CRISPR Can Now Hitch a Ride on Nanoparticles to Battle Disease

It started like any other day. Dr. Hao Yin walked into the lab at MIT, ready to check on his transgenic mice. He had no idea he was about to make history.

Yin’s mice harbored a single mutated gene that gave them a terrible liver disease. Left untreated, the deteriorating liver fails to process nutrients, and the mice eventually whittle down to skin and bones.

Yin was testing an audacious new gene therapy, first discovered a year prior in bacteria. What he saw stopped him stone cold: while the control mice had shed one-fifth of their normal body weight, their treated counterparts remained plump and healthy.

The “miracle” treatment in question? CRISPR.

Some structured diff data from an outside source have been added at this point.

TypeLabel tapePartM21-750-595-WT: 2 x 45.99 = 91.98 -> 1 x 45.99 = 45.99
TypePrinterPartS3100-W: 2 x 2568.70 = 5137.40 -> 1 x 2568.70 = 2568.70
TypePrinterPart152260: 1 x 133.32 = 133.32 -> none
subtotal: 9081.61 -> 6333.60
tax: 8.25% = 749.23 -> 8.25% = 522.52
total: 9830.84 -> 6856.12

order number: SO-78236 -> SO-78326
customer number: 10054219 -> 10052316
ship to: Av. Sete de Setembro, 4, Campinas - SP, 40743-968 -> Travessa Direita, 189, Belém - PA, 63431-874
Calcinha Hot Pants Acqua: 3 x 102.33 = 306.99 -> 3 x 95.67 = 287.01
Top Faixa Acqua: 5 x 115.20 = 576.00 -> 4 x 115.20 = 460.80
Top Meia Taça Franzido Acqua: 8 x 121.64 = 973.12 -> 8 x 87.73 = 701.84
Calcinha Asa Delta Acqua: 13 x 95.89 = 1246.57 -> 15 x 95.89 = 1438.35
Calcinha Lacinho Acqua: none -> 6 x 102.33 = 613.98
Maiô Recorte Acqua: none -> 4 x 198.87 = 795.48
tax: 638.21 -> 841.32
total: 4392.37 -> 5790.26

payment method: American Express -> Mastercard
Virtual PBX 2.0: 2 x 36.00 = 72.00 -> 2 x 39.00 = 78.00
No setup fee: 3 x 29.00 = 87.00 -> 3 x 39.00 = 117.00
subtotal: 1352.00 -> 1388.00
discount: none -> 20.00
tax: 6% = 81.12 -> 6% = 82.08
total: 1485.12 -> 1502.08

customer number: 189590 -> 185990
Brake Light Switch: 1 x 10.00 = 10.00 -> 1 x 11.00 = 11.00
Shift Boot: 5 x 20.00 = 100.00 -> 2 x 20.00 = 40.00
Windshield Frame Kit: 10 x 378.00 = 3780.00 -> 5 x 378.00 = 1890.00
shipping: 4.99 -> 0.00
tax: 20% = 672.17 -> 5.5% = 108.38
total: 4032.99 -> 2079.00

Yin and colleagues were the first to definitively show that CRISPR could be used in living animals to correct genetic mutations and treat disease. That was in 2014.

A scientific firestorm followed: by 2016, CRISPR-enhanced immune warriors were already given to a cancer patient to battle his rogue cells. A year later, the technique was used to edit human embryos, sparking debates about designer babies. Roughly 20 CRISPR clinical trials are gearing up for action. Momentum keeps building.

Yet CRISPR has a dirty secret: there’s really no perfect way to deliver the “molecular scissors” safely into cells. Most methods currently rely on viruses: the DNA that encodes the CRISPR machinery is spliced into a “viral vector” then injected into the troubled tissue.

That’s all well and good for diseases that affect blood and muscle. But for destinations buried deep within the body, delivery becomes a serious issue.

Yin’s workaround wasn’t ideal: he shot two milliliters of solution containing the CRISPR machinery into the mice’s veins using incredibly high pressure. The human equivalent? Your entire blood volume, injected in just five minutes.

Unsurprisingly, the method can sometimes cause tissue damage. “We’re working on safer and more efficient delivery methods,” said the study’s lead author, Dr. Daniel Anderson, at the time.

This week his team finally delivered. They created a nanoparticle system that envelops the CRISPR components in a protective sphere. A skin prick sends the treatment on its way to the liver—no blasting or virus required.

In mice with genetically high cholesterol, the nanoparticles successfully turned off the faulty gene in over 80 percent of liver cells, bringing their blood lipid back to normal levels.

That’s the highest success rate ever achieved with CRISPR in adult animals.

“What’s really exciting here is that we’ve shown you can make a nanoparticle that can be used to permanently and specifically edit the DNA in the liver of an adult animal,” says Anderson.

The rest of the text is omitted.